· Città del Vaticano ·

DONNE CHIESA MONDO

Voci di speranza e libertà

Youmna, tra il dovere
di reporter
e l’amore di madre

 Youmna, tra il dovere di reporter  e l’amore di madre  DCM-002
01 febbraio 2025

«A Gaza c’erano giorni in cui essere in vita era più difficile che in altri. Ricordo il quarto giorno di guerra come il giorno del giudizio, è stato il primo massacro commesso dall’esercito israeliano nel campo profughi di Jabaliya. Erano appena state uccise trenta persone, quando l’esercito ci ha avvisato che avrebbero bombardato nuovamente. Abbiamo cominciato a correre terrorizzati, c’era il caos. Il mio team era scomparso, ho chiamato la redazione e ho chiesto che avvisassero la mia famiglia, se fossi morta, di cercarmi lì».

Youmna El Sayed - 34 anni, dieci vissuti a Gaza, giornalista palestinese-egiziana, corrispondente di Al Jazeera English - è sopravvissuta quel giorno, così come quelli a venire, e per tre mesi non ha mai smesso di raccontare l’offensiva di Israele nella Striscia in risposta all’attacco del 7 ottobre 2023 compiuto da Hamas.

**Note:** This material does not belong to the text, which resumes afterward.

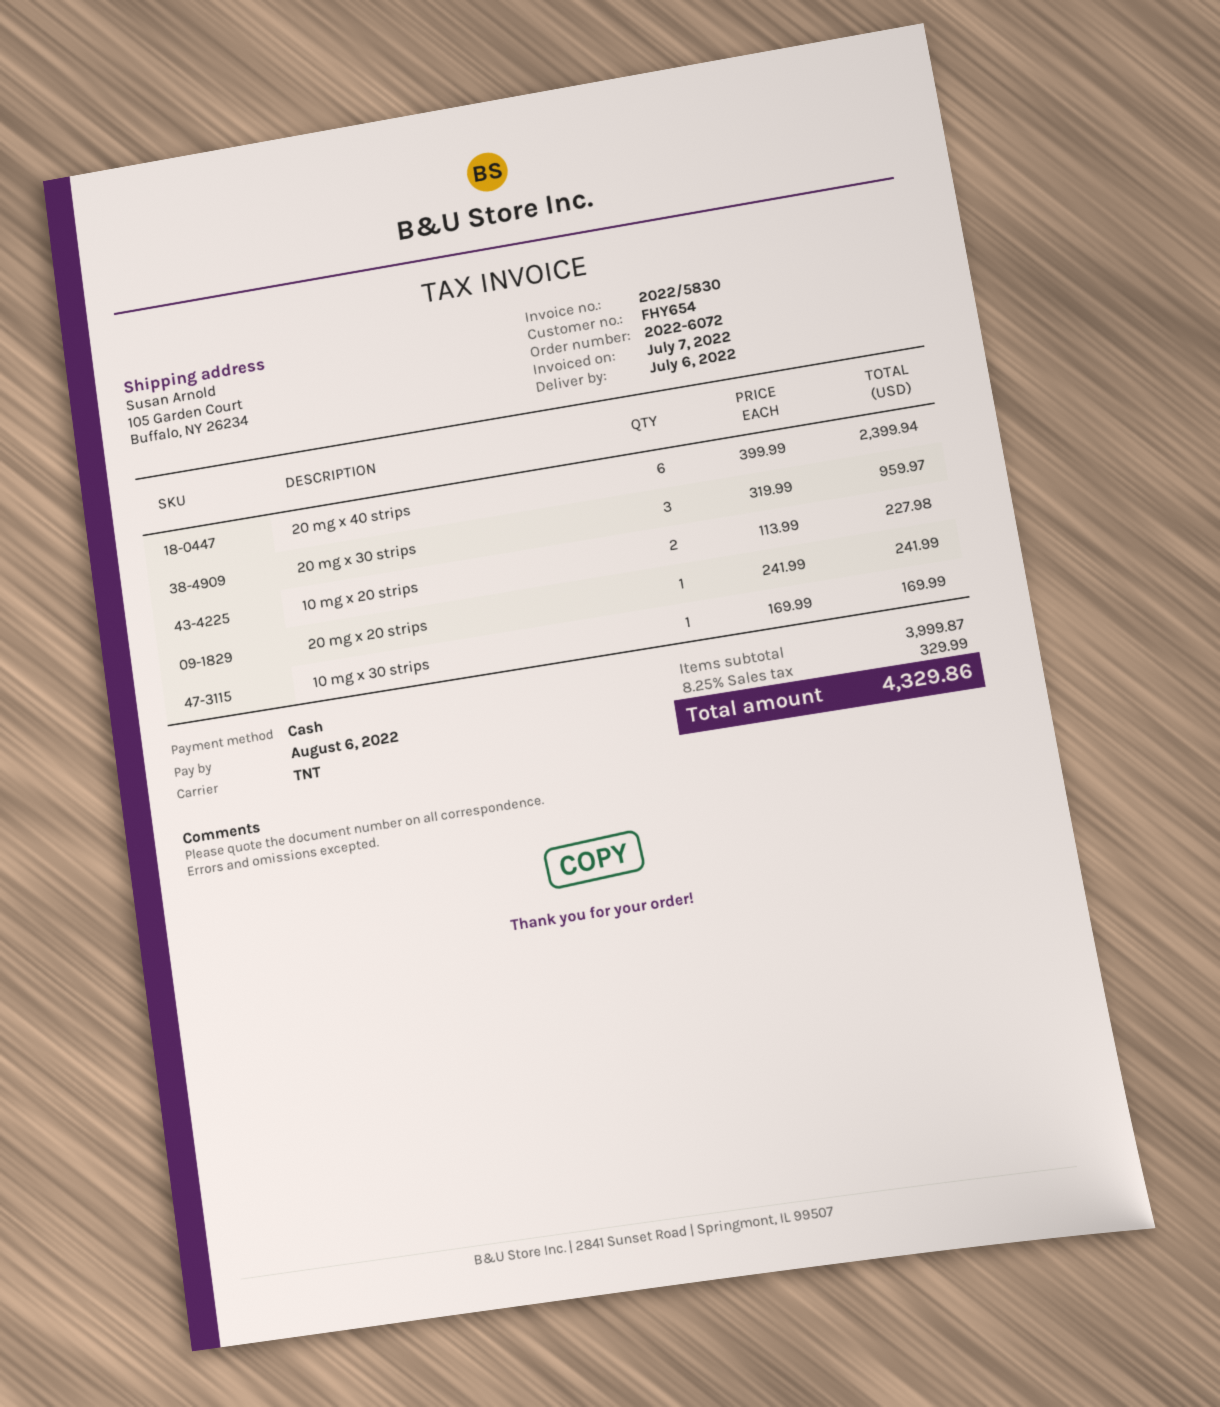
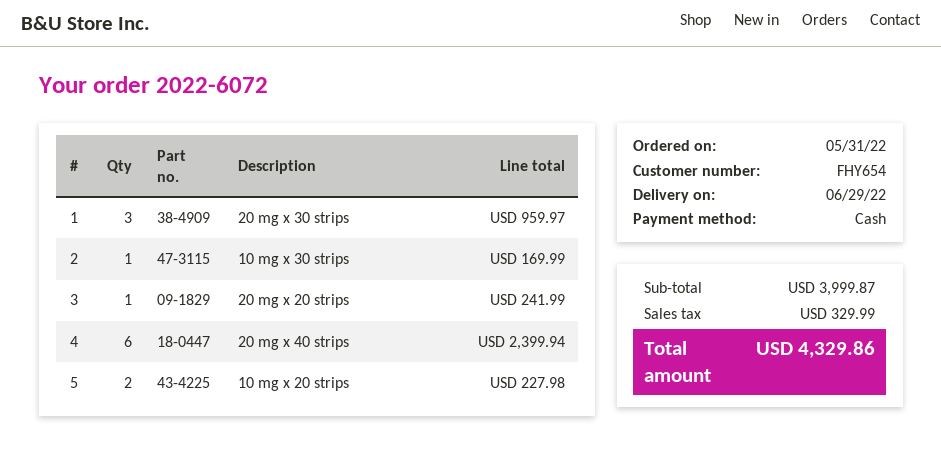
delivery date: 2022-07-06 -> 2022-06-29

«Non potevo permettermi il privilegio del dolore. Lavoravo nelle aree bombardate, facevo le dirette davanti alle fosse comuni, vedevo i bambini estratti dalle macerie, feriti, bruciati, ammazzati, e dovevo raccontarlo, non c’era tempo per piangere il lutto della mia gente. Ho costretto me stessa a lavorare, soffocando ogni emozione, se mi fossi concessa di provare qualcosa sarei crollata».

Da più di un anno solo i reporter gazawi testimoniano la guerra, perché giornalisti stranieri non possono entrare a Gaza. Ma non c’è nulla di più difficile che raccontare un dolore che ti appartiene e spesso a prezzo della vita: il Comitato per la difesa dei giornalisti con sede a New York, il 20 dicembre scorso ha fissato in 141 i colleghi morti nella Striscia.

Youmna ogni giorno lasciava i suoi figli a casa per andare sul campo: «Mi costringevo allo strazio di salutarli senza sapere se li avrei ritrovati vivi. Sentivo di avere un dovere morale e che parlando dei bambini di Gaza stavo raccontando al mondo anche la storia dei miei figli».

Sarà proprio per salvare la sua famiglia che Youmna si vedrà costretta a rinunciare al proprio mestiere di reporter di guerra. Dal gennaio 2024 è rifugiata al Cairo con il marito e i suoi quattro figli di 13, 12, 9 e 6 anni. «Un giorno l’esercito ha chiamato mio marito e intimato di andarcene perché stava per bombardare la casa. Siamo scappati verso sud camminando tra i cadaveri abbandonati. Ho pregato i miei bambini di non guardarli. Da reporter sentivo il dovere di raccontare quell’orrore, ma da madre dovevo proteggere i miei figli».